Volvamos al Hospital de Día. Me han puesto la premedicación. Respiro profundo. Retengo el aire. Lo suelto poco a poco. Respiro… Estoy flotando en un espacio de colores que conozco bien, lo he visto en decenas de cuadros del maestro Paco Hung. Estoy ondeando en el espacio, pero no me siento en el aire, como me he estado sintiendo en los últimos años, como sin pisar tierra, como sin asiento, como llevada por el ventarrón. No. Estoy flotando, pero asida a algo. ¡Estoy conectada a la vida, a la tierra, por el reservorio subcutáneo como el cosmonauta a su nave! El hospital es mi patria. (El reservorio me lo instalaron muy cerca del corazón). En el pabellón del Hospital de Día me siento segura. Allí nunca, pero nunca, me han tratado como extranjera ni me han preguntado de dónde vengo o si estoy en alguna lista malaya. A lo más que llegan es a decir: ajá, pero Socorro, ¿es nombre o apellido?

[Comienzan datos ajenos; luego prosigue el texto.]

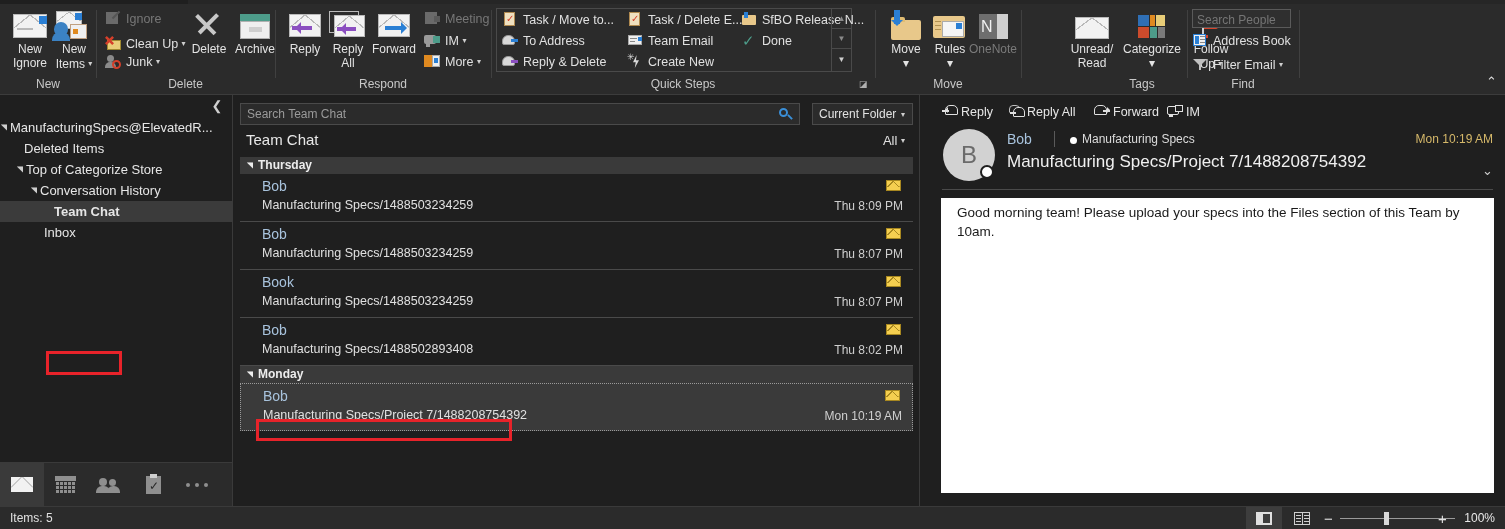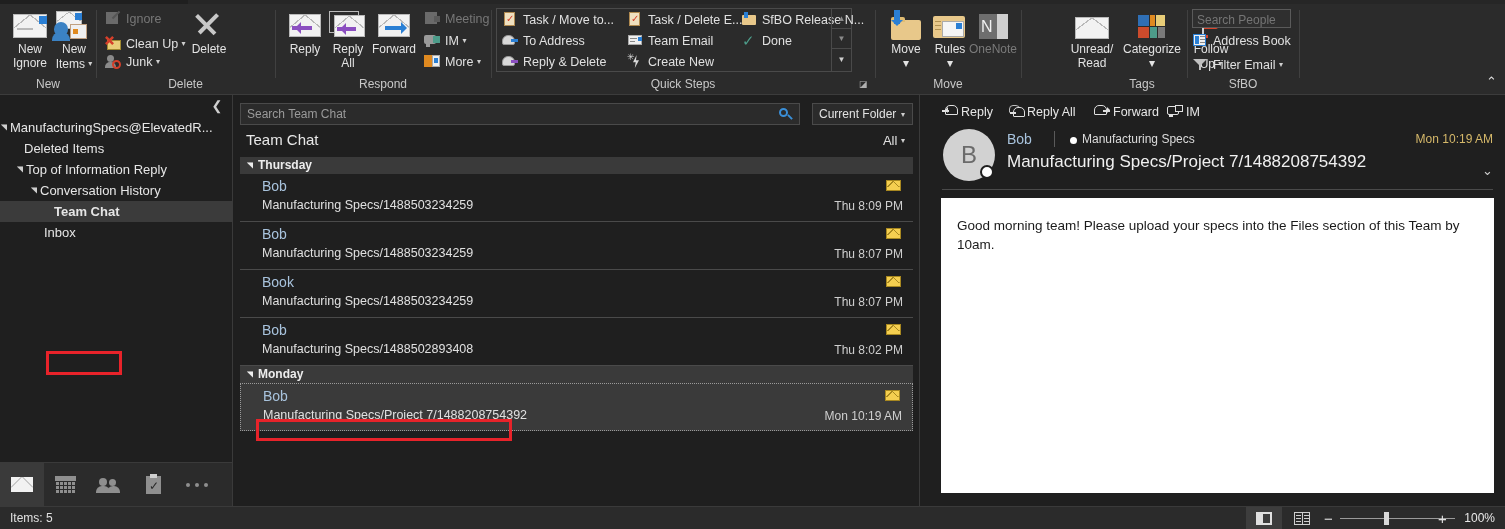--- a/index.html
+++ b/index.html
@@ -353,6 +353,14 @@
         </span>
         <span class="lbl">Delete</span>
       </div>
+      <div class="bigbtn" style="left:132px;">
+        <span class="ico">
+          <span style="position:absolute; left:11px; top:6px; width:30px; height:7px; background:#4d9c8a;"></span>
+          <span style="position:absolute; left:11px; top:13px; width:30px; height:18px; background:#efefef; border:1px solid #b0b0b0;"></span>
+          <span style="position:absolute; left:20px; top:19px; width:13px; height:5px; background:#cfcfcf;"></span>
+        </span>
+        <span class="lbl">Archive</span>
+      </div>
       <div class="rgroup-label">Delete</div>
     </div>
     <div class="rgroup-sep" style="left:275px;"></div>

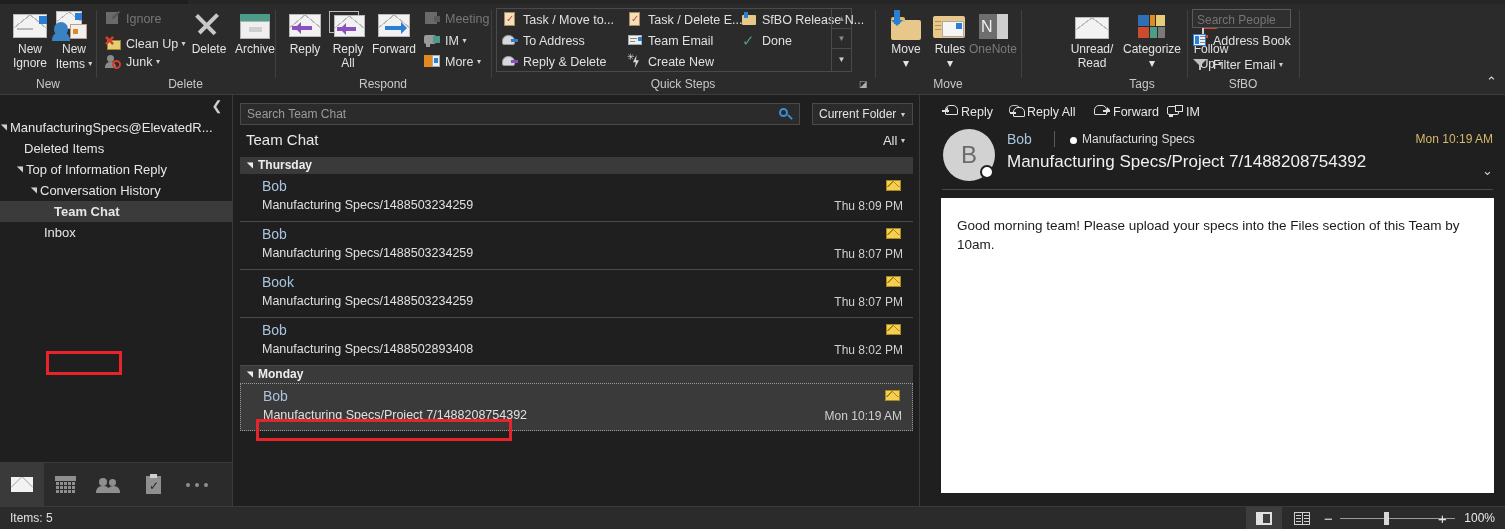--- a/index.html
+++ b/index.html
@@ -565,7 +565,7 @@
           <span style="position:absolute; left:7px; top:8px; width:2px; height:5px; background:#c0c0c0;"></span>
         </span><span>Filter Email</span> <span class="caret">▾</span>
       </div>
-      <div class="rgroup-label">SfBO</div>
+      <div class="rgroup-label">Find</div>
     </div>
     <div class="rgroup-sep" style="left:1299px;"></div>
 

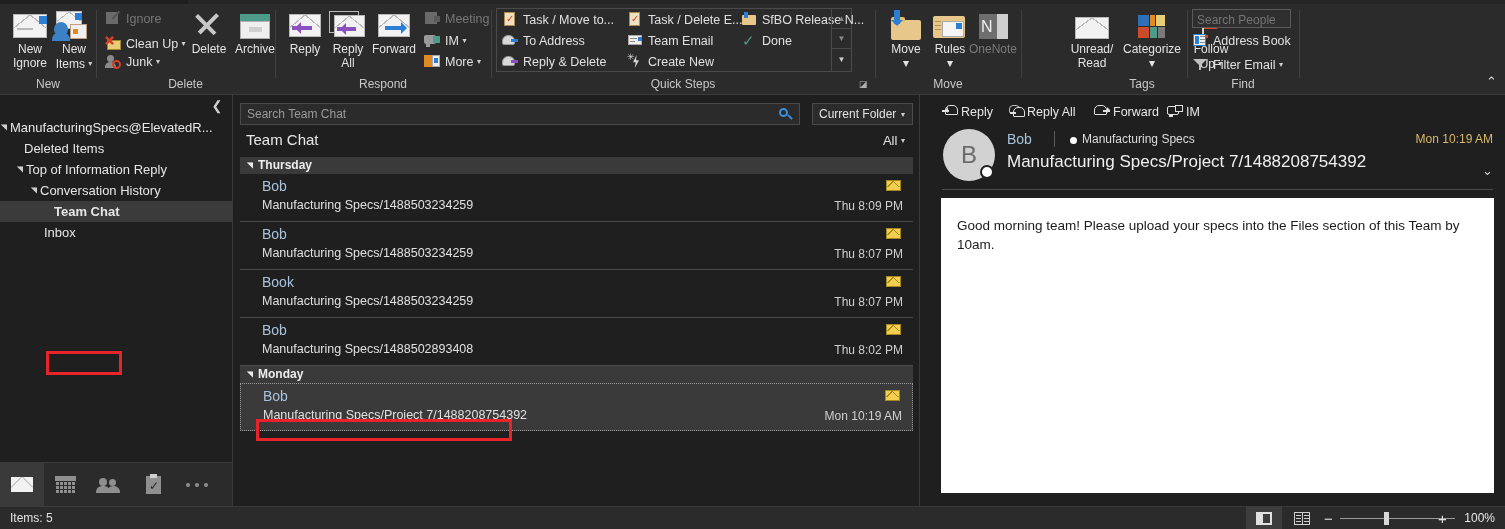--- a/index.html
+++ b/index.html
@@ -584,7 +584,7 @@
         </div>
         <div class="fnode">
           <span class="tri" style="left: 16px; transform: rotate(-90deg); display: inline-block;">◢</span>
-          <span class="ftxt" style="left: 26px;">Top of Information Reply</span>
+          <span class="ftxt" style="left: 26px;">Top of Categorize Store</span>
         </div>
         <div class="fnode">
           <span class="tri" style="left: 30px; transform: rotate(-90deg); display: inline-block;">◢</span>

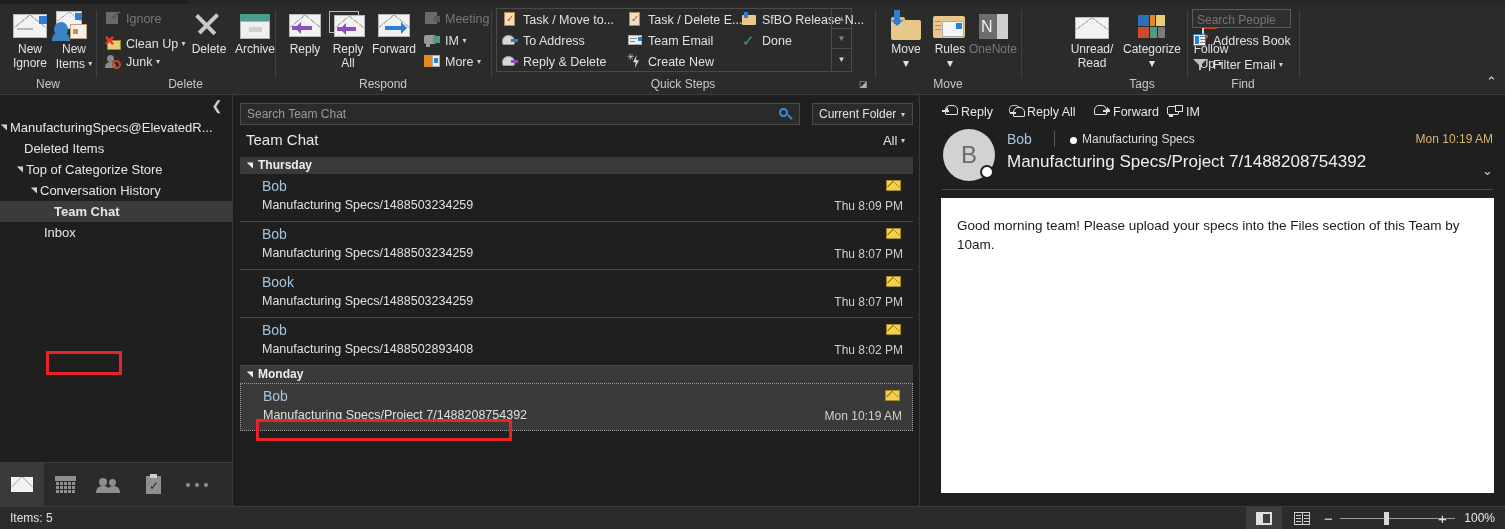--- a/index.html
+++ b/index.html
@@ -255,7 +255,7 @@
     position: absolute; left: 11px; top: 103px; width: 553px; height: 295px;
     background: #ffffff; color: #1a1a1a;
     font-size: 13.5px; line-height: 19px;
-    padding: 18px 16px;
+    padding: 5px 16px;
   }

La Sanidad Pública de España, el infinitamente generoso pueblo español, me ha dado lo que Elizabeth Salazar suplicó a su propio país en vano, llegando al extremo de tirar a la calle su teta negra. Pudorosa como he sido siempre, nunca he usado escotes ni faldas demasiado cortas. Mis senos, antes de ser pasto de anomalía, eran fuente de secretos deliquios: mantenerlos bien cubiertos me deparaba, cuando correspondía, el instante incomparable del pan recién horneado al ser despojado del paño que los cubre. Con ellos me apreté al pecho pétreo del varón amado, en ofrenda de tibieza y de blancura de claustro. Con ellos amamanté a mi hijo. Cómo es que ahora eran diana para el ensañamiento terapéutico, cómo es que ahora debo mostrarlos a la primera bata blanca que se me ponga delante como quien saca cachorros que vende de matute. Cómo debió sentirse Elizabeth Salazar al exhibirlos, subversivos en su belleza monstruosa.
El tratamiento terminó. El médico confirmó “los excelentes resultados”. Mi pelo volvió a salir. En noviembre tengo que volver a la mamografía. Se me han bajado los humos, eso seguro. Tengo, de momento, en el hospital, en la Sanidad Pública de España, una pequeña patria, que me cuida y me protege. Y, como se ve, he vuelto a escribir. No voy a revisar el texto. No voy a ceder a las inhibiciones. Lo voy a enviar ya mismo al Archivo Fotografía Urbana y Prodavinci, porque ésta, así como es, choreta, vulnerable y con tachones, es mi patria grande, de la que nunca me van a echar.